Cambiando in maniera importante i tempi delle relazioni e i ritmi delle famiglie. Ognuno può essere contemporaneamente, nell’ingranaggio che si è creato, sicuramente consumatore, ma anche lavoratore, produttore, distributore, oltre che sempre e comunque cittadino. I vantaggi di una distribuzione diversificata, maggiore offerta, contenimento dei prezzi, comodità nei tempi d’acquisto hanno avuto alcune contropartite importanti. Fra tutte il sacrificio di suolo per le (troppe) aree commerciali e la difficoltà di creare un orario di lavoro compatibile con una vita di relazione.

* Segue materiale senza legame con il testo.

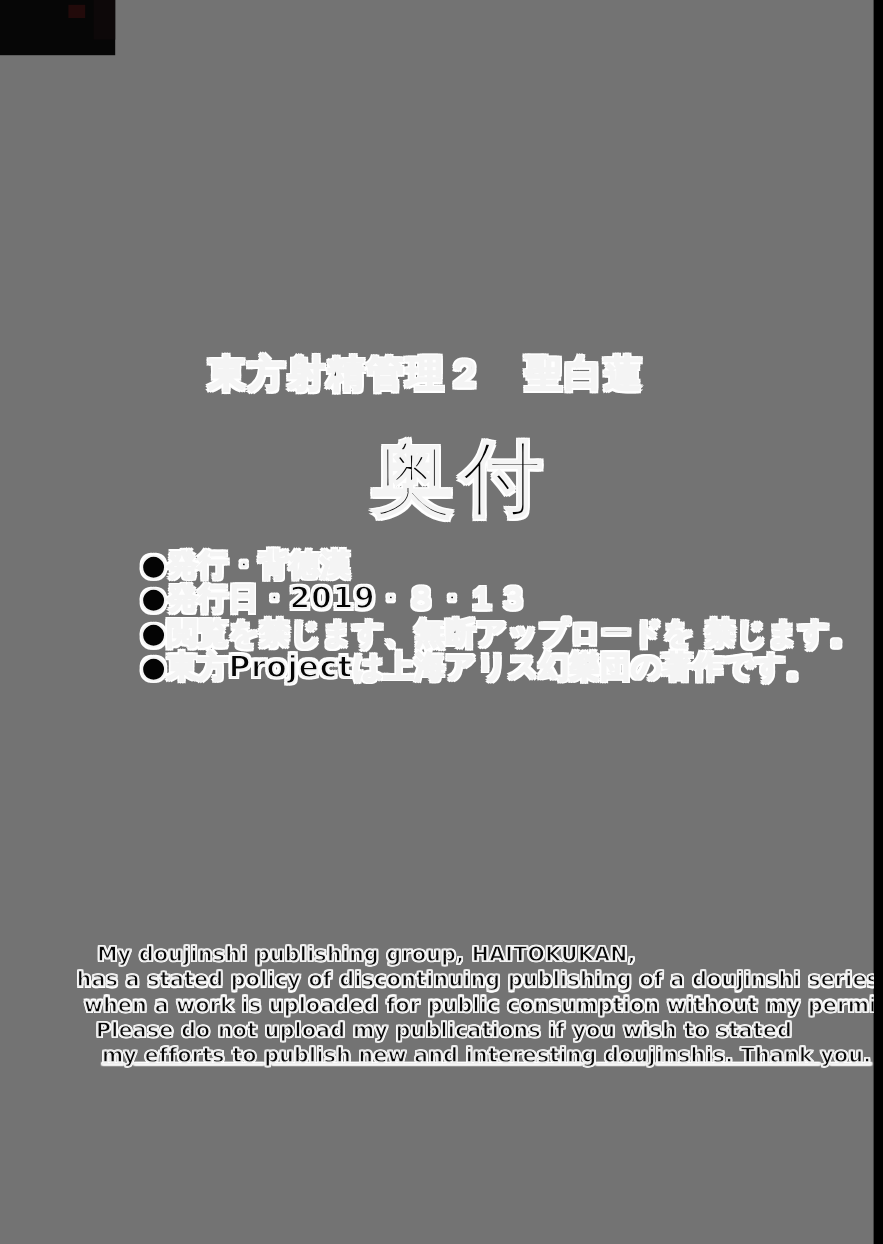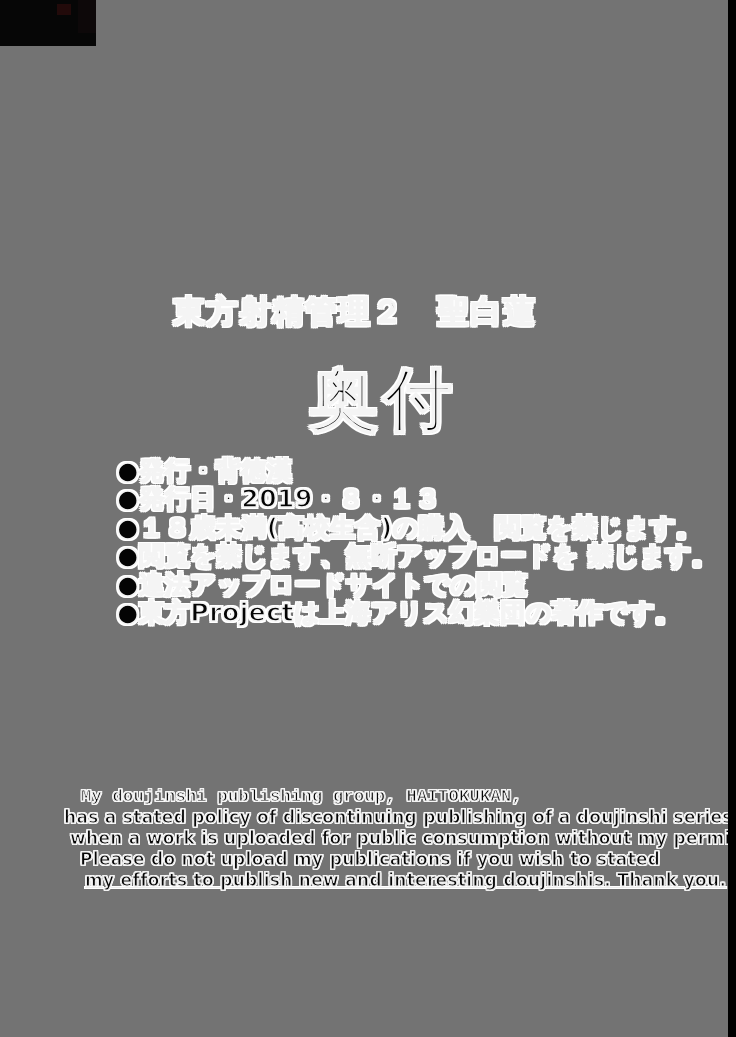--- a/index.html
+++ b/index.html
@@ -98,7 +98,6 @@
   <div class="jp-list">
     <div class="jp-line ol">●発行・背徳漢</div>
     <div class="jp-line ol">●発行日・2019・８・１３</div>
-    <div class="jp-line ol">●１８歳未満(高校生含)の購入　閲覧を禁じます。</div>
     <div class="jp-line ol">●閲覧を禁じます、無断アップロードを 禁じます。</div>
     <div class="jp-line ol">●違法アップロードサイトでの閲覧</div>
     <div class="jp-line ol">●東方Projectは上海アリス幻樂団の著作です。</div>

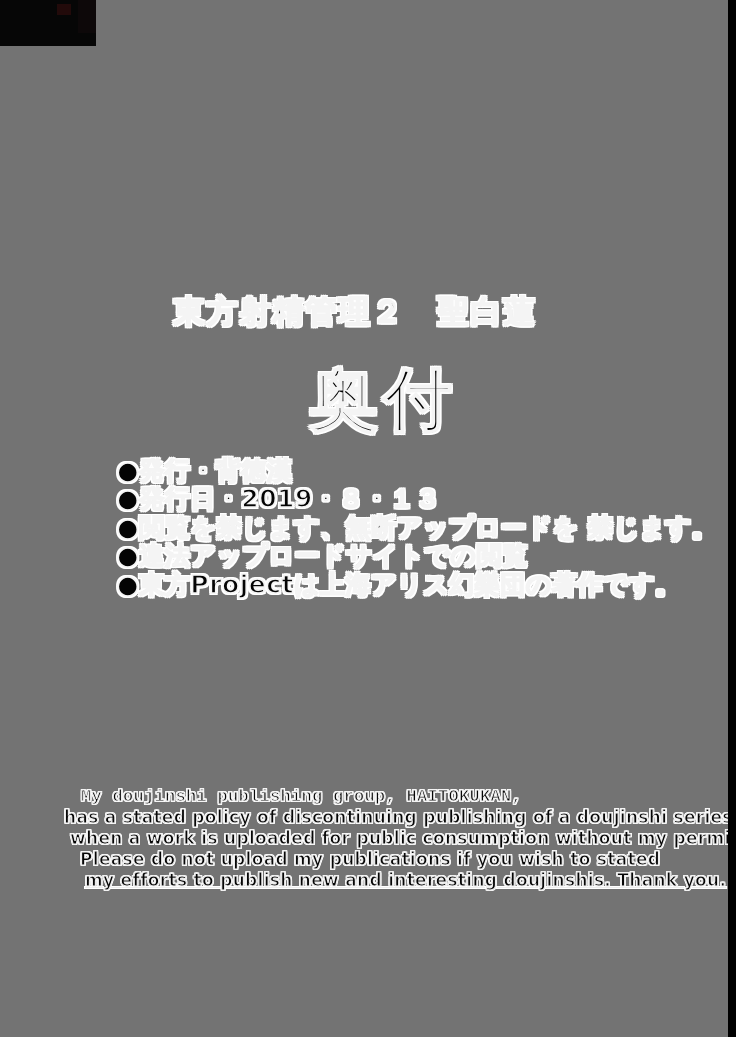--- a/index.html
+++ b/index.html
@@ -99,7 +99,6 @@
     <div class="jp-line ol">●発行・背徳漢</div>
     <div class="jp-line ol">●発行日・2019・８・１３</div>
     <div class="jp-line ol">●閲覧を禁じます、無断アップロードを 禁じます。</div>
-    <div class="jp-line ol">●違法アップロードサイトでの閲覧</div>
     <div class="jp-line ol">●東方Projectは上海アリス幻樂団の著作です。</div>
   </div>
 

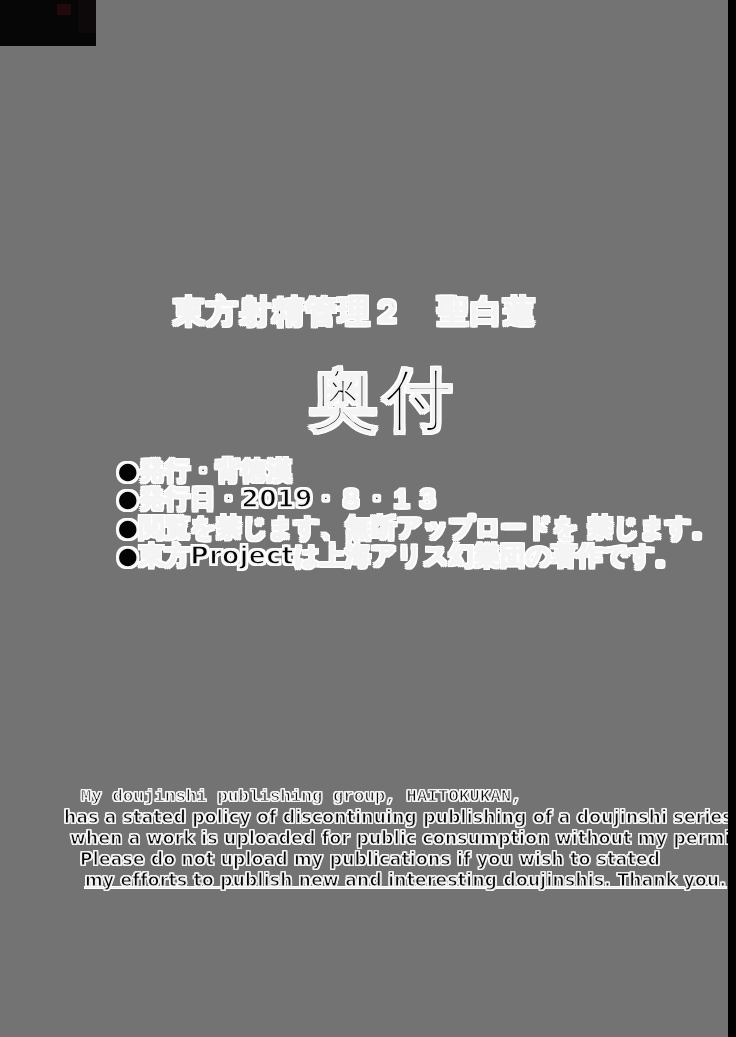--- a/index.html
+++ b/index.html
@@ -77,7 +77,7 @@
     letter-spacing:0.3px;
     white-space:nowrap;
   }
-  .en-line:nth-child(1){padding-left:17px;font-family:Liberation Mono, monospace;}
+  .en-line:nth-child(1){padding-left:17px;}
   .en-line:nth-child(3){padding-left:6px;}
   .en-line:nth-child(4){padding-left:16px;}
   .en-line:nth-child(5){padding-left:21px;text-decoration:underline;}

Quando si parla di ecologia integrale, troppo spesso si ignora il cambiamento di vita che la società del consumo, creata per favorire sempre maggiori bisogni e non per soddisfare la domanda, ha provocato. Qualche giorno fa è scomparso Renato Sartorello, titolare del Gruppo Sme, azienda con oltre mille dipendenti, della distribuzione di mobili elettrodomestici e casalinghi. Un colosso nostrano della grande distribuzione. Per volontà del titolare, per rispetto dei tempi di riposo del personale, Sme non ha mai aperto di domenica se non nei periodi natalizi.

Questa decisione e la motivazione che ne sta alla base meritano di essere raccontati da questa Commissione Pastorale del Lavoro. E’ una decisione che riempie di contenuto il senso del riposo e quindi anche il senso del lavoro. Andrebbe celebrata anche dalle organizzazioni di tutela dei lavoratori. Ma anche da quelle degli imprenditori. Andrebbe sostenuta anche nei confronti di chi usa strumentalmente e sfacciatamente ogni festività (anche le più delicate) per fare business agganciati solo a parametri finanziari spesso lontani da ogni logica imprenditoriale e di mercato. Scelte imprenditoriali sicuramente fonte di danno sociale di cui si stanno vedendo da tempo gli effetti, che favoriscono una società fondata sull’individuale spesso a discapito se non contro il comunitario, irrobustiscono il senso di anonimato per ognuno di noi, che poi è il primo passo verso una sempre maggiore de-responsabilizzazione, verso gli altri e verso il futuro. Per  questo è giusto sottolineare la scelta di Renato Sartorello e del Gruppo Sme di mantenere per sé e per i propri dipendenti il tempo del riposo. E ricordarla.